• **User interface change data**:
┏━━
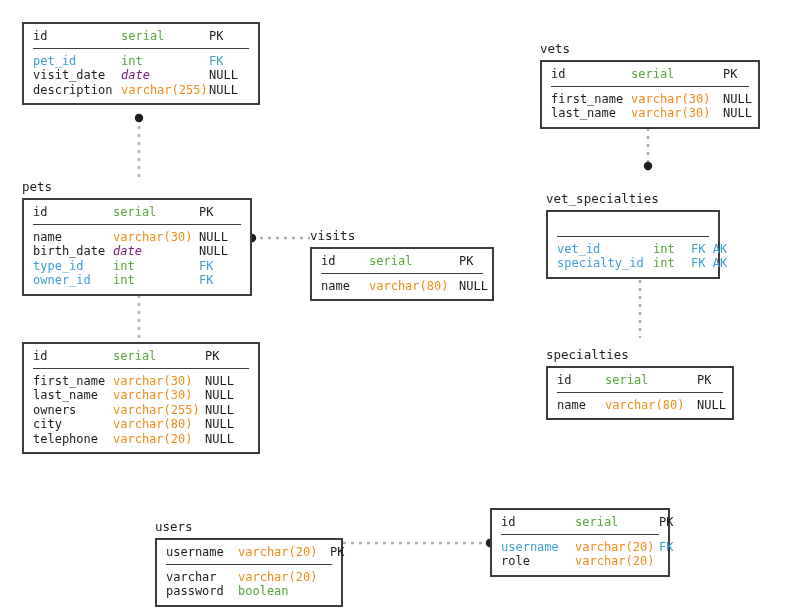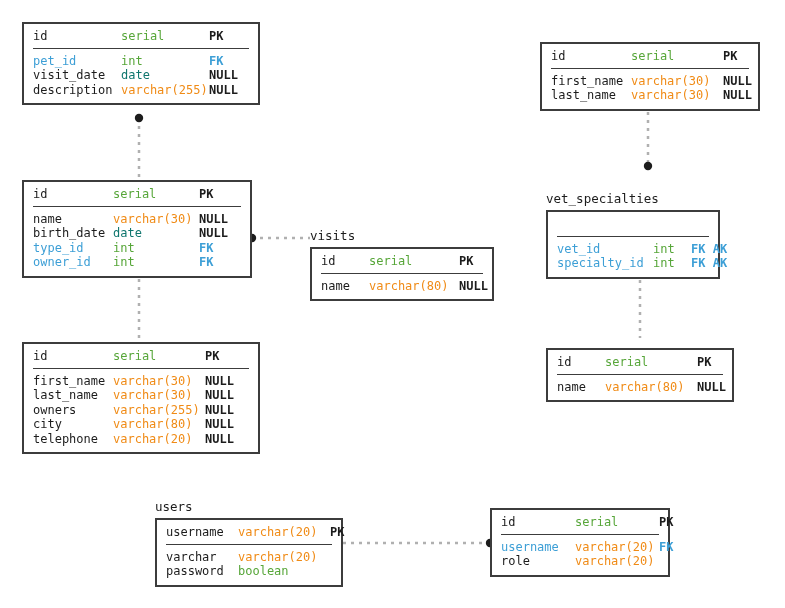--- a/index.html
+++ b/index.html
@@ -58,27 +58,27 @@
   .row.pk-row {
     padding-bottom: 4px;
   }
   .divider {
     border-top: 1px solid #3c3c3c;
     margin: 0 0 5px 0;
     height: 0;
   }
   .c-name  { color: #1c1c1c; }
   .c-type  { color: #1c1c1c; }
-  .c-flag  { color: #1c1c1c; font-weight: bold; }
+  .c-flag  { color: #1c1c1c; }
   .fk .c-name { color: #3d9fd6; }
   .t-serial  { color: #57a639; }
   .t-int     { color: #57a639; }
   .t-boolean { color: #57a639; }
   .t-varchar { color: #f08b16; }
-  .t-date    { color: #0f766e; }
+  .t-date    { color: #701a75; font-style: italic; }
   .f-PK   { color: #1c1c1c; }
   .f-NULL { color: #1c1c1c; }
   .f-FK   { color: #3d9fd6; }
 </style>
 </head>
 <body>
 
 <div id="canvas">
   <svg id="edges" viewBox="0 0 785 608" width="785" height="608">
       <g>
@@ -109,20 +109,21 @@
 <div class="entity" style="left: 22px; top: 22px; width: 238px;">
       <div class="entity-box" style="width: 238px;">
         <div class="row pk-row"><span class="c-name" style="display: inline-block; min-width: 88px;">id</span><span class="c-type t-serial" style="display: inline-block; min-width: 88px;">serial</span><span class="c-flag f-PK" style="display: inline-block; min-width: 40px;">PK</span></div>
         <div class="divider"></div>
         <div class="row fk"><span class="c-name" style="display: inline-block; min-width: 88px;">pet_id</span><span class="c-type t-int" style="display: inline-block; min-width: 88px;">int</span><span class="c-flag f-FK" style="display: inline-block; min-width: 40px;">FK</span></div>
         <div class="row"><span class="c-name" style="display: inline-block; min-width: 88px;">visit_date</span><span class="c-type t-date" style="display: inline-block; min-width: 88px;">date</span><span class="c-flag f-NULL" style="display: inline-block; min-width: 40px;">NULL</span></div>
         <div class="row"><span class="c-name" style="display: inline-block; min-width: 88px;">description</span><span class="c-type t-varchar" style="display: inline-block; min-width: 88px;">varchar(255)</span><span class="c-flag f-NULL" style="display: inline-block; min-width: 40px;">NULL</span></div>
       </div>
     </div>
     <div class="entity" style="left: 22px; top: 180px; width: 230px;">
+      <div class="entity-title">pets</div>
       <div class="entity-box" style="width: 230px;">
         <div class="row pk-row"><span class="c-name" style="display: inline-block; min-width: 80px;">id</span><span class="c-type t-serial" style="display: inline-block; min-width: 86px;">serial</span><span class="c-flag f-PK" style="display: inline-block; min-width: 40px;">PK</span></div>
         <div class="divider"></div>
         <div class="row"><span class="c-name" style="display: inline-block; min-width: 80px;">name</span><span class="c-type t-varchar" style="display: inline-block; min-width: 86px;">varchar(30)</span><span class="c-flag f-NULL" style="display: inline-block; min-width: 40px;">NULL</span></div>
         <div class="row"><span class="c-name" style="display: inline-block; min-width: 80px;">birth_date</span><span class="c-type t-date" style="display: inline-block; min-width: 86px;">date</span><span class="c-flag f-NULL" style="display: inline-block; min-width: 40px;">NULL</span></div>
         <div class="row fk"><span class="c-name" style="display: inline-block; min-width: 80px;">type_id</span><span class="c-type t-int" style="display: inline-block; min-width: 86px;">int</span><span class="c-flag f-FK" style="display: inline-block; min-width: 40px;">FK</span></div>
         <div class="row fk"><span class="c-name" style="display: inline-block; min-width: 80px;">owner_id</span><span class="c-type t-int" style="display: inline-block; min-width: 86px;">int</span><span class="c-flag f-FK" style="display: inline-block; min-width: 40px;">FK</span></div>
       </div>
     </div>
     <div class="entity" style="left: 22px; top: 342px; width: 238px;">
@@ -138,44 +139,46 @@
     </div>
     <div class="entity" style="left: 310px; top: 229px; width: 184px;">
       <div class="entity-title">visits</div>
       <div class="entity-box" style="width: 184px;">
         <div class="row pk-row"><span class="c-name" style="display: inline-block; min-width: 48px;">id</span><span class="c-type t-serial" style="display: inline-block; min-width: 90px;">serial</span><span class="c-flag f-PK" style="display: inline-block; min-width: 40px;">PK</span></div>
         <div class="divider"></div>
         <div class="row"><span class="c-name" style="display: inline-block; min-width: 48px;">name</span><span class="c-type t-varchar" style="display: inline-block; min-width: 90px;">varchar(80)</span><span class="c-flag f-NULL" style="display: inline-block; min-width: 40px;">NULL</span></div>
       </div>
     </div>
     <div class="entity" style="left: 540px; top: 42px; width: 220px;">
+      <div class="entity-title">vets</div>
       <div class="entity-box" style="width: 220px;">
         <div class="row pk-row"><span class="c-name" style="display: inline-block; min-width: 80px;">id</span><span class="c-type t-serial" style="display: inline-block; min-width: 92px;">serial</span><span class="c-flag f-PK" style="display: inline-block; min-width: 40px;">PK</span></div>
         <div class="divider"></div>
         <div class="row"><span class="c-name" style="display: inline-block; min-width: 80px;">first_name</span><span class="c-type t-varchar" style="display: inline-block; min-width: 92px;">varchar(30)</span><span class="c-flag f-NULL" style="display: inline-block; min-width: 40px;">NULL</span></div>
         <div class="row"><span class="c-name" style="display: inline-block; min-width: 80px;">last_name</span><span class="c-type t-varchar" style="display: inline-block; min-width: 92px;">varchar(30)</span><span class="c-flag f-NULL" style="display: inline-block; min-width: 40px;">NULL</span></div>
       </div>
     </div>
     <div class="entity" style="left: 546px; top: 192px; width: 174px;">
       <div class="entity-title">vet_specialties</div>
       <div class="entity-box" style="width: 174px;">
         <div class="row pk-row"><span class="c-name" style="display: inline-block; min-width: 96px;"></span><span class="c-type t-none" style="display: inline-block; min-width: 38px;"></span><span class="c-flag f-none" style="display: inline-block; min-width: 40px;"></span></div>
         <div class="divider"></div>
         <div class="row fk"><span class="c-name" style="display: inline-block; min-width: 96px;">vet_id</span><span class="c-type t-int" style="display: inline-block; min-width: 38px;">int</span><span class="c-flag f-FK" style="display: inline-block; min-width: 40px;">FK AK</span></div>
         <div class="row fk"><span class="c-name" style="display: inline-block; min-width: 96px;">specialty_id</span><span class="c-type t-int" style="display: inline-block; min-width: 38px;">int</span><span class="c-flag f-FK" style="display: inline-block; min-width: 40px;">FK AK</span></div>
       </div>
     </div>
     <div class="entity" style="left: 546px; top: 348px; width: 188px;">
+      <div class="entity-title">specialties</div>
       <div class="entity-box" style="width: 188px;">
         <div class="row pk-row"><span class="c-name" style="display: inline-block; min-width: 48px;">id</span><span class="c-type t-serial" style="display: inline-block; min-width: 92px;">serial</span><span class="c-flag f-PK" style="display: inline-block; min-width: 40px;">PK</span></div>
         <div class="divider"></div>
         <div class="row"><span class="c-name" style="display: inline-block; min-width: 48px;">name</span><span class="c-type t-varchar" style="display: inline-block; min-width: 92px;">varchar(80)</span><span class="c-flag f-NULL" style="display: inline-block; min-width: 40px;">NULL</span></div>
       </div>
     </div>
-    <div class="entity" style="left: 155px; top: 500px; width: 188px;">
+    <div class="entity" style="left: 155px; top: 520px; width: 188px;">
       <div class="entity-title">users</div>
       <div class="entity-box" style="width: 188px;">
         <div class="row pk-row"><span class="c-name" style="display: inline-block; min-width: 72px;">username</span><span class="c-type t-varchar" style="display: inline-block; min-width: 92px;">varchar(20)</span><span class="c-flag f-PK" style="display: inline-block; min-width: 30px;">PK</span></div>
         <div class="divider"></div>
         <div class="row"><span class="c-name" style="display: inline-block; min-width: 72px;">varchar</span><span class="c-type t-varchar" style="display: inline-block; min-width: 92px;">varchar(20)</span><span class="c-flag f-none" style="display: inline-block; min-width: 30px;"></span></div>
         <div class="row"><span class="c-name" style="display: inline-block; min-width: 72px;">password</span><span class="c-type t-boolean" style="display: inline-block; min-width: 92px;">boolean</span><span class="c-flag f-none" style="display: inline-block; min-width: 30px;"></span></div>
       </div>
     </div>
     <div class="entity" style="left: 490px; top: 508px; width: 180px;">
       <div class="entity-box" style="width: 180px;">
┗━━
• **Task to carry out**:
Check each line above for the word "height" and copy the ones that have it.

• **Response to the task**:
     height: 0;
   <svg id="edges" viewBox="0 0 785 608" width="785" height="608">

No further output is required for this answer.